Cyclosporin A (CsA), an immunosuppressive medication traditionally used in the prevention of post-transplant rejection, is a promising neuroprotective agent for traumatic brain injury (TBI). Preliminary studies in animals and humans describe the efficacy and safety of CsA when administered following neurotrauma. The objective of this study is to describe CsA exposure in adults with severe TBI by assessing concentrations in whole blood, cerebrospinal fluid (CSF), and brain extracellular fluid (ECF) dialysate as measured by brain microdialysis. Severe TBI patients were enrolled in a randomized controlled trial following the written informed consent of their legal guardians. Patients received either CsA 5 mg/kg as a continuous infusion over 24 h, or matching placebo. Noncompartmental exposure analyses were performed using CsA concentrations in whole blood, CSF, and ECF dialysate. There were 37 patients randomized to the CsA arm of the trial and included in this exposure analysis. CsA was detected in the ECF dialysate and CSF at a fraction of the whole blood concentration.
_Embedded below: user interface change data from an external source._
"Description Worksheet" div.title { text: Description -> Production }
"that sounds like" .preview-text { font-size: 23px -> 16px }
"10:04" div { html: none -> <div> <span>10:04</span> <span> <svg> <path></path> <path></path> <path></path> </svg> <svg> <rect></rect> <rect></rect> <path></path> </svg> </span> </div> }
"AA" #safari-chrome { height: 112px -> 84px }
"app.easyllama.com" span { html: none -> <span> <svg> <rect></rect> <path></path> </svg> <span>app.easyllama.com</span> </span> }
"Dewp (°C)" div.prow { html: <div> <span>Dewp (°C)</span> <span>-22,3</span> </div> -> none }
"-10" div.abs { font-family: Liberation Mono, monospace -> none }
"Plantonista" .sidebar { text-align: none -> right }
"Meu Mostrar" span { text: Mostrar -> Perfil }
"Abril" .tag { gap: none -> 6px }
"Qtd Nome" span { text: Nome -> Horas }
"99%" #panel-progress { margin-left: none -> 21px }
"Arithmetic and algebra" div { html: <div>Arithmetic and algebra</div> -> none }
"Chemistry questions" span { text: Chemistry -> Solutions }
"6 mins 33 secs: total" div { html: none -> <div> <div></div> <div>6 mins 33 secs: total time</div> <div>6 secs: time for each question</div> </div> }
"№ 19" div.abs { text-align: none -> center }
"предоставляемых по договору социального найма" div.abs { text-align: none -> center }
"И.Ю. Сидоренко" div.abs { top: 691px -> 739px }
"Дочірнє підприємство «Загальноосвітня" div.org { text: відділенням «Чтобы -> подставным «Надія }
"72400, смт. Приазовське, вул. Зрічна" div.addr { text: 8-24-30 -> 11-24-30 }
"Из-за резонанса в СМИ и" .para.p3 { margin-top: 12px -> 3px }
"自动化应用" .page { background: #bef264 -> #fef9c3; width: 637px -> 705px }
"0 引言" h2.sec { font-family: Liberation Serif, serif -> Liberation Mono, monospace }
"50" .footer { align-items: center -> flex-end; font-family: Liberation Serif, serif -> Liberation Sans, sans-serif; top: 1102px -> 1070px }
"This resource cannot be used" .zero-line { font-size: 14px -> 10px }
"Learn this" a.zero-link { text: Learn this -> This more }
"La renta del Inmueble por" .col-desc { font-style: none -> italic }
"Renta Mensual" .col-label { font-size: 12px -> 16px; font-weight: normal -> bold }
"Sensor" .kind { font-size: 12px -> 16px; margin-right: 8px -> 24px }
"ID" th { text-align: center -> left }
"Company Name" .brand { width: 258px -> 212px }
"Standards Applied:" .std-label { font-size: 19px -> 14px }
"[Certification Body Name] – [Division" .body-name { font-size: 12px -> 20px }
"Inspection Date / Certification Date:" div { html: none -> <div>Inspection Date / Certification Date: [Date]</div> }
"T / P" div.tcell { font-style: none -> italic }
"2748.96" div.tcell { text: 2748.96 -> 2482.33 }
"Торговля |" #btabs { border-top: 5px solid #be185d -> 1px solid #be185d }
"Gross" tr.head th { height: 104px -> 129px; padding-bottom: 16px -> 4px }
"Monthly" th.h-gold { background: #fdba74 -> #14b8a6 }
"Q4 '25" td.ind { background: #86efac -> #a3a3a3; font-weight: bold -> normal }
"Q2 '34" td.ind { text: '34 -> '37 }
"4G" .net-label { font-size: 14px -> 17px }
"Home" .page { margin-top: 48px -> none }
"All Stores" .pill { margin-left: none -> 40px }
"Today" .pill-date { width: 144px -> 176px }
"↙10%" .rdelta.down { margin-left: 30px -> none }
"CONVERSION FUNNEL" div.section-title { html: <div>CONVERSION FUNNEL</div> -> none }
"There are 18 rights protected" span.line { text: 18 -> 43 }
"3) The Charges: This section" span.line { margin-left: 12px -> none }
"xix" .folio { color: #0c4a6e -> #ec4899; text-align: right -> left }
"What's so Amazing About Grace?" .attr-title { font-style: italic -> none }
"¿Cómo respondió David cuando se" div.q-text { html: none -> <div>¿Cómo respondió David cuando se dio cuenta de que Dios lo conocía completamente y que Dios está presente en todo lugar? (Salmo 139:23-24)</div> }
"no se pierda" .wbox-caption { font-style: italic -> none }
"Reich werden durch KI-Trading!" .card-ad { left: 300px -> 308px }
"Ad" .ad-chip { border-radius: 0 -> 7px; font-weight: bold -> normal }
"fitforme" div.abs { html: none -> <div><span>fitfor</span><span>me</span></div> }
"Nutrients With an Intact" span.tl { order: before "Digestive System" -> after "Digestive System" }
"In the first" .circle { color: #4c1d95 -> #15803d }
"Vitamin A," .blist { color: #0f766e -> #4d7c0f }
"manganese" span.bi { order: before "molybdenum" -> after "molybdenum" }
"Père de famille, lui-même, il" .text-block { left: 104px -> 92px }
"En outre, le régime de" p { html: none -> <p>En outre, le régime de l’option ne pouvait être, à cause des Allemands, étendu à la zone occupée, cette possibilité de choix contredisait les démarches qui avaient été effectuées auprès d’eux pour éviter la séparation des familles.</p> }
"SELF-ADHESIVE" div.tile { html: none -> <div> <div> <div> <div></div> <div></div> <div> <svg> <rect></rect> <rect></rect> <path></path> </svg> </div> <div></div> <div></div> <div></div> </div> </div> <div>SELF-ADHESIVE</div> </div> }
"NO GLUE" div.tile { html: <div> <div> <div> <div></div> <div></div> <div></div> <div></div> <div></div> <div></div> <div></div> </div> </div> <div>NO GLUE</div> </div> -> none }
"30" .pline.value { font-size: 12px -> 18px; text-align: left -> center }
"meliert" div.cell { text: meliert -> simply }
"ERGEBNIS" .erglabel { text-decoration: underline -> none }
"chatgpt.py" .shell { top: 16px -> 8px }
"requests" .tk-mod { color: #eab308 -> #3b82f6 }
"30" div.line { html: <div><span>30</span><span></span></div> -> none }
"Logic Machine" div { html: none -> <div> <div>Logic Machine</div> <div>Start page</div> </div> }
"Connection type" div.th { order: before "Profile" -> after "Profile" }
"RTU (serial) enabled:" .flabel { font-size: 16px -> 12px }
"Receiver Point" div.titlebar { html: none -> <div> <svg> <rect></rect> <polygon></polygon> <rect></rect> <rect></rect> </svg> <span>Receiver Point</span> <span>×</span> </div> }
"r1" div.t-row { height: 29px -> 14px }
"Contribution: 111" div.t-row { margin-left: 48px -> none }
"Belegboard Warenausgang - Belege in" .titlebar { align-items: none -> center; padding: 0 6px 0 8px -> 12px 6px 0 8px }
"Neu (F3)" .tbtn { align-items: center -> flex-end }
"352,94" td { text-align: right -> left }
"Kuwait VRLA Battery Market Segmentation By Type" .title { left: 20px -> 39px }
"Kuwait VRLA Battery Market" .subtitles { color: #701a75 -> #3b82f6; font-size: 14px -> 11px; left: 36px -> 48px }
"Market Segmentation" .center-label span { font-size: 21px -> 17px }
Mean CsA maximum concentrations were achieved at 24 and 30 h from the start of the 24 h infusion, in the CSF and ECF dialysate, respectively. A correlation was found between ECF dialysate and CSF concentrations. CsA was detected in the blood, CSF, and brain ECF dialysate. CsA exposure characteristic differences exist for whole blood, CSF, and ECF dialysate in severe TBI patients when administered as a continuous intravenous infusion. These exposure characteristics should be used for safer CsA dose optimization to achieve target CsA concentrations for neuroprotection in future TBI studies.